Create Snowflake Snowpipe

CREATE OR REPLACE PIPE <DATABASE NAME>.<SCHEMA NAME>.<PIPE NAME>
AS COPY INTO <TABLE NAME> from @<STAGE NAME>;

Executing:

Run streaming example by executing following command:

./gradlew run -PmainClass=streaming.TaxiRidesExample --args=" \
    --serverName=<SNOWFLAKE SERVER NAME>\
    --username=<SNOWFLAKE USERNAME>\
    --privateKeyPath=<KEY PATH> \
    --privateKeyPassphrase=<PASSWORD FOR KEY>  \
    --database=<SNOWFLAKE DATABASE> \
    --schema=<SNOWFLAKE SCHEMA> \
    --snowPipe=<SNOWFLAKE SNOWPIPE NAME> \
    --storageIntegrationName=<SNOWFLAKE STORAGE INTEGRATION NAME> \
    --stagingBucketName=<GCS BUCKET NAME> \
    --runner=<DirectRunner/DataflowRunner> \
    --project=<FOR DATAFLOW RUNNER: GCP PROJECT NAME> \
    --region=<FOR DATAFLOW RUNNER: GCP REGION> \
    --appName=<OPTIONAL: DATAFLOW JOB NAME PREFIX>"

Go to Snowflake console to check saved taxi rides:

select  from <DATABASE NAME>.<SCHEMA NAME>.<TABLE NAME>;

Go to GCS bucket to check saved files:
Go to DataFlow to check submitted jobs:

Google DataFlow template example

Google DataFlow is supporting template creation which in practice means staging pipelines on Cloud Storage and run them from a variety of environments with ability to pass runtime parameters that are only available during pipeline execution.

Executing:

Below example is based on previous streaming example so remember to make required setup before executing this example.

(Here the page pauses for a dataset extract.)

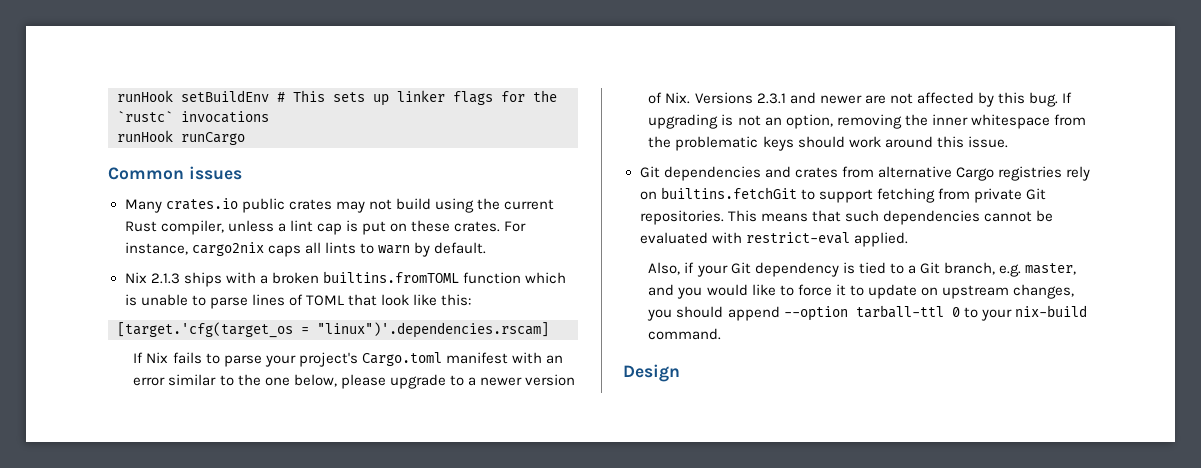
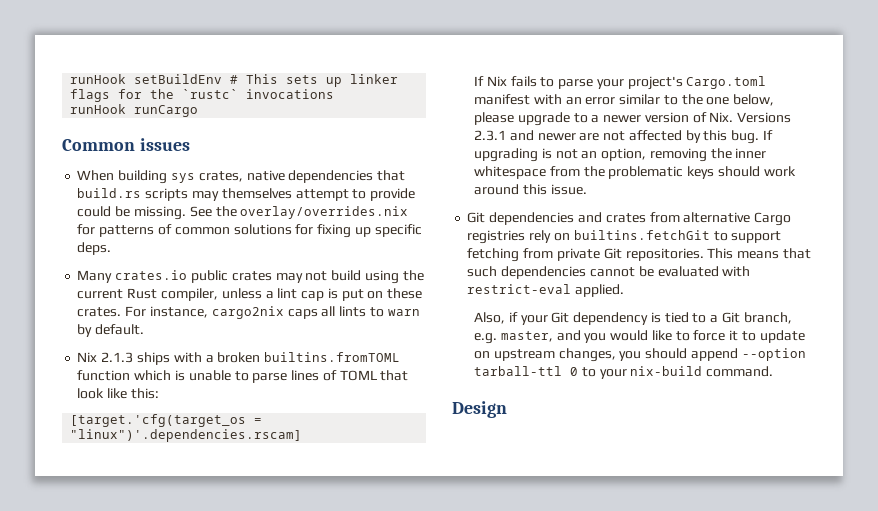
+ When building sys crates, native dependencies that build.rs scripts may themselves attempt to provide could be missing. See the overlay/overrides.nix for patterns of common solutions for fixing up specific deps.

The essential part of this example is that serverName and snowPipe options will be passed at runtime. Please check below list for currently supported runtime options.

Create Dataflow template.

./gradlew clean execute -DmainClass=streaming.TaxiRidesExample -Dexec.args="\
    --runner=DataflowRunner\
    --project=<FOR DATAFLOW RUNNER: GCP PROJECT NAME> \
    --stagingLocation=gs://<GCS BUCKET NAME>/staging\
    --templateLocation=gs://<GCS BUCKET NAME>/templates/<TEMPLATE NAME>\
    --region=<GCP REGION>\  
    --storageIntegrationName=<SNOWFLAKE STORAGE INTEGRATION NAME> \
    --stagingBucketName=gs://<GCS BUCKET NAME>/ \
    --username=<SNOWFLAKE USERNAME>\
    --database=<SNOWFLAKE DATABASE> \
    --schema=<SNOWFLAKE SCHEMA> \
    --privateKeyPath=<KEY PATH> \
    --privateKeyPassphrase=<PASSWORD FOR KEY>"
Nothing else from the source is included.